Requirement >>
Below this sentence is a listing; return exactly its lines from the one with "(68, 141) none -> [84,76,101,91] 2." to the one with "[348,316,354,327] : -> (390, 191) none", both kept, and nothing more.

Data extract >>
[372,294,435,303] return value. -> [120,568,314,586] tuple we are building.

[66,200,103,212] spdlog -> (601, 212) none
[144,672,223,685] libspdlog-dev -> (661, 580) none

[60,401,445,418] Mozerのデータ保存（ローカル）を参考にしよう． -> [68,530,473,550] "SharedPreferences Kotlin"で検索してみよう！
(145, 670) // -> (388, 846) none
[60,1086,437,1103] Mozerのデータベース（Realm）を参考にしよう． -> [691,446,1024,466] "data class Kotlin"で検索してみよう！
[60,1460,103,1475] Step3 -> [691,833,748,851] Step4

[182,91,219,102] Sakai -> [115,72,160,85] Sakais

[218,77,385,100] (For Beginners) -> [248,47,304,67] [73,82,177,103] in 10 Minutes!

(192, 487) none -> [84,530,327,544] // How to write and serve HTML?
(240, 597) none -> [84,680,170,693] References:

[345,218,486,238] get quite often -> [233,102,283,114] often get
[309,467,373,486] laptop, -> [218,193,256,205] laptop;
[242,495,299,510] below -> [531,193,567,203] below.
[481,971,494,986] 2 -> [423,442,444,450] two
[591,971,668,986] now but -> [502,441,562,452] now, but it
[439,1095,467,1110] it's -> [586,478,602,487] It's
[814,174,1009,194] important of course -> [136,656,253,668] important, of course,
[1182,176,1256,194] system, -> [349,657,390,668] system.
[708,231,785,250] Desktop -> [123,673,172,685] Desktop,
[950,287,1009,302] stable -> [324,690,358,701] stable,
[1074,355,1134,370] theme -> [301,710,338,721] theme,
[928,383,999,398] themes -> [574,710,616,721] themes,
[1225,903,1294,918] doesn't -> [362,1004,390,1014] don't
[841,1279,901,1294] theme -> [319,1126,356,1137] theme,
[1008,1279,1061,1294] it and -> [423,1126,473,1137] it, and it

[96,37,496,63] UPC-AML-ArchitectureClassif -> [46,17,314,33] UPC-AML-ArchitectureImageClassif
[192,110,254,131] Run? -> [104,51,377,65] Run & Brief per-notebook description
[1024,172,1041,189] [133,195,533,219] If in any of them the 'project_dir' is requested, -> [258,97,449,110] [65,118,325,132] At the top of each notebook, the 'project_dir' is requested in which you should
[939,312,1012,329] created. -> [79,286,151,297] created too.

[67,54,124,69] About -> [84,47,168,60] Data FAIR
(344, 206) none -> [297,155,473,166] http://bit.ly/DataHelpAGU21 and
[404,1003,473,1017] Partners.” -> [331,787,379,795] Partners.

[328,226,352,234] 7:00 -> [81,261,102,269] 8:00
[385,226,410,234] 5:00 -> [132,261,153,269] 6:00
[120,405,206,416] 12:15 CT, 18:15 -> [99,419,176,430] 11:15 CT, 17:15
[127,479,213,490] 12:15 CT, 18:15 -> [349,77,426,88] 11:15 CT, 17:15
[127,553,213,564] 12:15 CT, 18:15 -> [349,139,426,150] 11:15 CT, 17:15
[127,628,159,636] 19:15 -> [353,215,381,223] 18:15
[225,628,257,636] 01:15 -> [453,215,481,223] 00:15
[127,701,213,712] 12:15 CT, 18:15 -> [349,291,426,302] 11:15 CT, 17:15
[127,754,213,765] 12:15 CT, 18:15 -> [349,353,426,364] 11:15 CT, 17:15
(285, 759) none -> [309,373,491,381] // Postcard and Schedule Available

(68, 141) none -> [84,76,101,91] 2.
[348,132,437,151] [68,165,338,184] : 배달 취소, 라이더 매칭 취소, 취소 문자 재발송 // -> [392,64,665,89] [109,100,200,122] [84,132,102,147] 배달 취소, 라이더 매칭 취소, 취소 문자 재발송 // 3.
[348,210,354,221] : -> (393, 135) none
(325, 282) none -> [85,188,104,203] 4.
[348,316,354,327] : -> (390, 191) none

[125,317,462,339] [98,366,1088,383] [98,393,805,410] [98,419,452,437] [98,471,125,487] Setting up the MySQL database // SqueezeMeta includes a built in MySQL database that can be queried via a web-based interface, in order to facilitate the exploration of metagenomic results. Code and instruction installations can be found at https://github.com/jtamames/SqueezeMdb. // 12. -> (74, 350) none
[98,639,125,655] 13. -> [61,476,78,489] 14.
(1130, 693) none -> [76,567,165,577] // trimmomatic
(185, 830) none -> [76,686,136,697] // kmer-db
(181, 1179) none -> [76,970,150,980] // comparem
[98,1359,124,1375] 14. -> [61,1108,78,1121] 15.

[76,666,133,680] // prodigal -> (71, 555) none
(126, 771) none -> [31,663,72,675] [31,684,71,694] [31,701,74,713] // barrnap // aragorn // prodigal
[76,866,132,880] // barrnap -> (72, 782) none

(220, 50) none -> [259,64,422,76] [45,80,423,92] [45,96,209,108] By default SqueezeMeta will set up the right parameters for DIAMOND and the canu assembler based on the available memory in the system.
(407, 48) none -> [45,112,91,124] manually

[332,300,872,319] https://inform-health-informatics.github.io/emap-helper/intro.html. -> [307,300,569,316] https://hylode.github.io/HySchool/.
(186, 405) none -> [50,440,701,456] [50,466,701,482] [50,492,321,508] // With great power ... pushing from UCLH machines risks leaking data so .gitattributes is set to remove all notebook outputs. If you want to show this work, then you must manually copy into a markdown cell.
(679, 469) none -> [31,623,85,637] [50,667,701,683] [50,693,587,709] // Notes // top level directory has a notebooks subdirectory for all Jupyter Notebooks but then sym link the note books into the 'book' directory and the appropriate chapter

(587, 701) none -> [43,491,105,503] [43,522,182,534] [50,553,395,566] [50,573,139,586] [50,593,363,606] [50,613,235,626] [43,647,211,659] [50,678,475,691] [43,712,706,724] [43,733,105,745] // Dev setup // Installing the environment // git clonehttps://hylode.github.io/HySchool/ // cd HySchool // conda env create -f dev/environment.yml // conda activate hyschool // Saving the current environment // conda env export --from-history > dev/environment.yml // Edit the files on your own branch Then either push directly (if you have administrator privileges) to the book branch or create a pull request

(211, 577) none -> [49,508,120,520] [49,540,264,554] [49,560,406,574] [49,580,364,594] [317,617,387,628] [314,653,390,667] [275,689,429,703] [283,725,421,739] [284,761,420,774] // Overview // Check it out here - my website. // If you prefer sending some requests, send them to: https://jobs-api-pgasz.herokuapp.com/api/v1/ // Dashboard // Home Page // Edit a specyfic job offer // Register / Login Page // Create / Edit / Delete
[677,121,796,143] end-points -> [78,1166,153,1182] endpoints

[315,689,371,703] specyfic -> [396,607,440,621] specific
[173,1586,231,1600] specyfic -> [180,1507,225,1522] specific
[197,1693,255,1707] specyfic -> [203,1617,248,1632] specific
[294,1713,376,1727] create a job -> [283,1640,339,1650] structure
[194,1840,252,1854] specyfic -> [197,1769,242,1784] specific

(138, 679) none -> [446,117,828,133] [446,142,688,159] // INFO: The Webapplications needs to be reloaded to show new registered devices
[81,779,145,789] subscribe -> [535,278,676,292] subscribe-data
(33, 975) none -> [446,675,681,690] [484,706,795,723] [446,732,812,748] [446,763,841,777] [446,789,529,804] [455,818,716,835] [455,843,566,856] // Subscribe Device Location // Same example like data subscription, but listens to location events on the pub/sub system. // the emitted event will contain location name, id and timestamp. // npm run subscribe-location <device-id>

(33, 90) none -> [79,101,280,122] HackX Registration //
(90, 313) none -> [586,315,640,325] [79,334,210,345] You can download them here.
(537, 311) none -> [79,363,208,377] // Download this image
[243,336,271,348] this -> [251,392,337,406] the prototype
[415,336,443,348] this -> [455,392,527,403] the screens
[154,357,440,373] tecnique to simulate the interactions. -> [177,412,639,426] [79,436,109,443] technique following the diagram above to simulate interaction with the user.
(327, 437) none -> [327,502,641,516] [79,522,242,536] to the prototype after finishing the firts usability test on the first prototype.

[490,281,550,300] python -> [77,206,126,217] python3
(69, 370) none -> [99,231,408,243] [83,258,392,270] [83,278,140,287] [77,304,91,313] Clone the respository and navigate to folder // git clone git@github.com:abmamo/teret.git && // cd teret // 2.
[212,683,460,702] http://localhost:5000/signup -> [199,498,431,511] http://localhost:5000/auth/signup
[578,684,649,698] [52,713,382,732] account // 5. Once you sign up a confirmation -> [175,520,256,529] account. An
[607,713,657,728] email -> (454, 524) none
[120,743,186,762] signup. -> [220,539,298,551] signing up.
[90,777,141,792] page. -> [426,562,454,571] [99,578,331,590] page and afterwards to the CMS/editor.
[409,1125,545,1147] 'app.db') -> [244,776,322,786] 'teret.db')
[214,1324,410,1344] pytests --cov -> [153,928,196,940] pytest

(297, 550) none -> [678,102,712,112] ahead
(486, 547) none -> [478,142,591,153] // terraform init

Result of the task >>
(68, 141) none -> [84,76,101,91] 2.
[348,132,437,151] [68,165,338,184] : 배달 취소, 라이더 매칭 취소, 취소 문자 재발송 // -> [392,64,665,89] [109,100,200,122] [84,132,102,147] 배달 취소, 라이더 매칭 취소, 취소 문자 재발송 // 3.
[348,210,354,221] : -> (393, 135) none
(325, 282) none -> [85,188,104,203] 4.
[348,316,354,327] : -> (390, 191) none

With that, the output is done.